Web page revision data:
____________

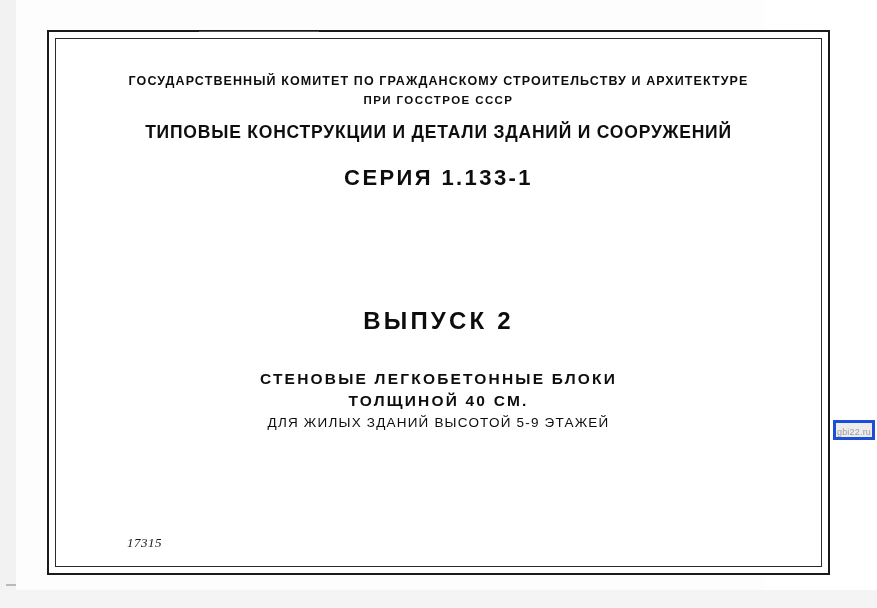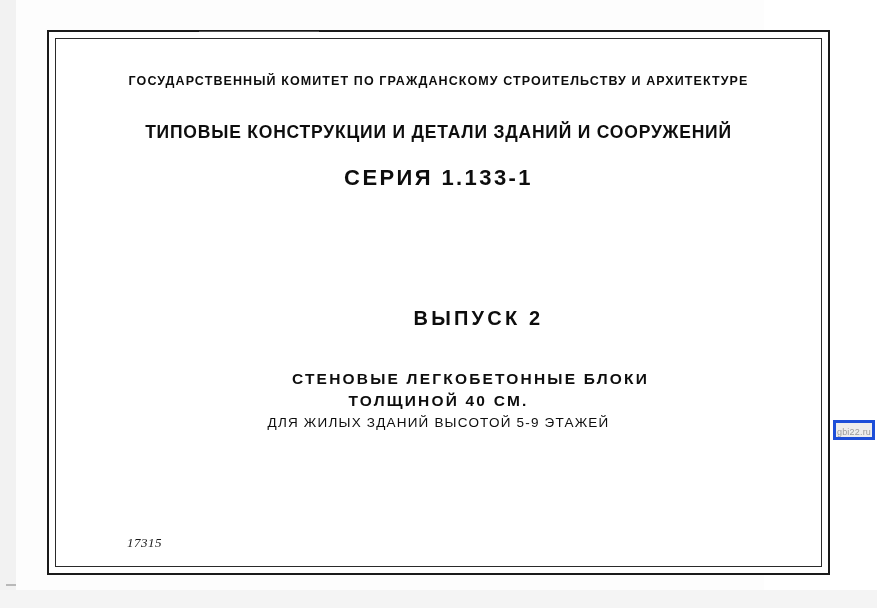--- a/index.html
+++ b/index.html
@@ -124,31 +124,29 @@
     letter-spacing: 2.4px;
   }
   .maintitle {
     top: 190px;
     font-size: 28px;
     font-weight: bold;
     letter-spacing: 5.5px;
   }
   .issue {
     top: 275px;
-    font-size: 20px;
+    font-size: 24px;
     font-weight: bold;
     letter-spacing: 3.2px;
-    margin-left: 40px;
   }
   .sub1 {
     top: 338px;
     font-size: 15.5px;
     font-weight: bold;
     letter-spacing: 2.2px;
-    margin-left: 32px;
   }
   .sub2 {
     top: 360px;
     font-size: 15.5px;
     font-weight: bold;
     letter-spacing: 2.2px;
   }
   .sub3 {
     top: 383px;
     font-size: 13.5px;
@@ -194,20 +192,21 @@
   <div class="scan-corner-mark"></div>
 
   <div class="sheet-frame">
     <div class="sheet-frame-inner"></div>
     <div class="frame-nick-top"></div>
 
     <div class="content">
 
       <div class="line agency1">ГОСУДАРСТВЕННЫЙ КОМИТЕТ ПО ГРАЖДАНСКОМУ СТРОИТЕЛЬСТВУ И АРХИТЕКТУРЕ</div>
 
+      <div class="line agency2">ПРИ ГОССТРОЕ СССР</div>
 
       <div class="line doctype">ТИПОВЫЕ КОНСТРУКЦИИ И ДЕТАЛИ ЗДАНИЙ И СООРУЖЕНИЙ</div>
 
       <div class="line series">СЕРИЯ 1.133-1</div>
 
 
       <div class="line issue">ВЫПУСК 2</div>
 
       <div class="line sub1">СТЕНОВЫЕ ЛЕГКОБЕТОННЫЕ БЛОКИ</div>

____________

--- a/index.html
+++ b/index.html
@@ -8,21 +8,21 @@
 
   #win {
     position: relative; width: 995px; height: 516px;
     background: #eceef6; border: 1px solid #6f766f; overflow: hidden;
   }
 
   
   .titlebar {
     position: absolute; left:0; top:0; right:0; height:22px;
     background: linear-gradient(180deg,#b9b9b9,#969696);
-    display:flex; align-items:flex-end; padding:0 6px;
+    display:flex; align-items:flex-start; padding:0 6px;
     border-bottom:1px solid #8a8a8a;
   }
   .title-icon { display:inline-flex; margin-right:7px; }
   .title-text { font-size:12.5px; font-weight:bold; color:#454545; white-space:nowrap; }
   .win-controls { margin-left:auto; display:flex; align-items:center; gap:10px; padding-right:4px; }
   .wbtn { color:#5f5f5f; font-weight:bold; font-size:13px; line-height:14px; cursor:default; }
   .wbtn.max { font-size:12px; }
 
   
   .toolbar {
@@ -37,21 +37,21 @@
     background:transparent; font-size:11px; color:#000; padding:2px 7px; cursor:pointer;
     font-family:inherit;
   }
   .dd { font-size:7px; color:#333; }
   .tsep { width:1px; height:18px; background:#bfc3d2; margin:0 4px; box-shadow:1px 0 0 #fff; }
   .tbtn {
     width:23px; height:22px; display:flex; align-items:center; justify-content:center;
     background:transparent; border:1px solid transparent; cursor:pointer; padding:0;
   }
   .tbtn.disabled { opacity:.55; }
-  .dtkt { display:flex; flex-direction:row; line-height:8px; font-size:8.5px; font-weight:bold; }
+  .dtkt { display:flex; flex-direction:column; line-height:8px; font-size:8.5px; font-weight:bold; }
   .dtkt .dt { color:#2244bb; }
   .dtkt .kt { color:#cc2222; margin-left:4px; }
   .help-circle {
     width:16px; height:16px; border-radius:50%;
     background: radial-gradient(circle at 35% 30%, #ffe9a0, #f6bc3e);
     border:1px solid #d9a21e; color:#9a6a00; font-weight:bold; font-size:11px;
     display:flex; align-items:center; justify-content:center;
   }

____________

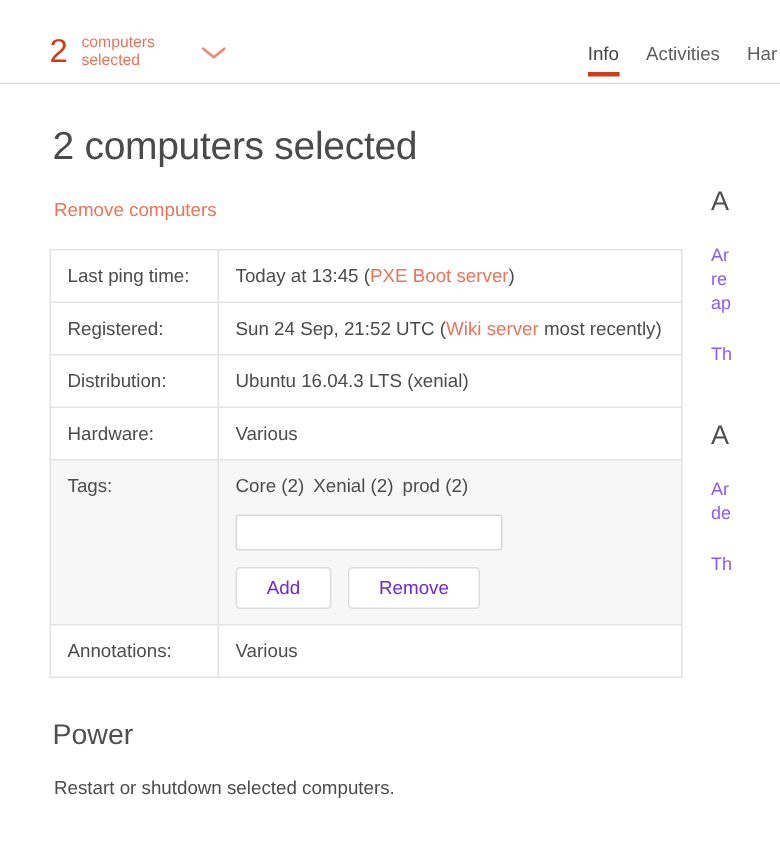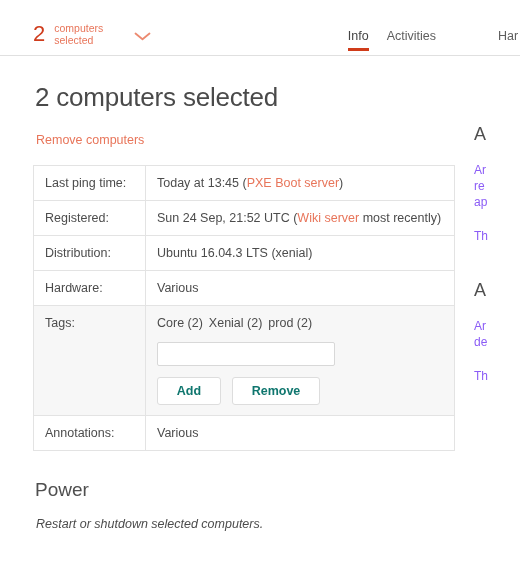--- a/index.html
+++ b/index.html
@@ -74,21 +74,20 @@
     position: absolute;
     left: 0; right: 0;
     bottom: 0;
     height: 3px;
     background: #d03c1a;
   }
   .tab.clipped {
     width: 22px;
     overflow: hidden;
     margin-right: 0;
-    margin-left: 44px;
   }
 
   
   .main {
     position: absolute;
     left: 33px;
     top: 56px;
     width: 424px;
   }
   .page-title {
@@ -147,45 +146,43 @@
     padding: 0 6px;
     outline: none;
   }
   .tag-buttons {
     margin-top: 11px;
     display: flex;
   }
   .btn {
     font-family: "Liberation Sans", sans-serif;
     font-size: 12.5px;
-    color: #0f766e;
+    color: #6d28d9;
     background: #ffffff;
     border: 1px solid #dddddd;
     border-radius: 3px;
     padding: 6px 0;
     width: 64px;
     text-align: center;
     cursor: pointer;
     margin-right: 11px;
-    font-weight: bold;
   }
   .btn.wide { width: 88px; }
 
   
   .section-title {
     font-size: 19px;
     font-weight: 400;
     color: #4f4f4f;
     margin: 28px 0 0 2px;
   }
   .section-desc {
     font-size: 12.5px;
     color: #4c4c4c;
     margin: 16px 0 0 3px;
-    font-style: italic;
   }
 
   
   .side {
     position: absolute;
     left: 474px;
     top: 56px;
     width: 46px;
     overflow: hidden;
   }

____________

- **INSTRUCTIONS FOR THE TASK**: Lines with the word "gradient" in them are the answer; report each one from the data.

- **RESULT BELOW**:
     background: linear-gradient(180deg,#b9b9b9,#969696);
     background: radial-gradient(circle at 35% 30%, #ffe9a0, #f6bc3e);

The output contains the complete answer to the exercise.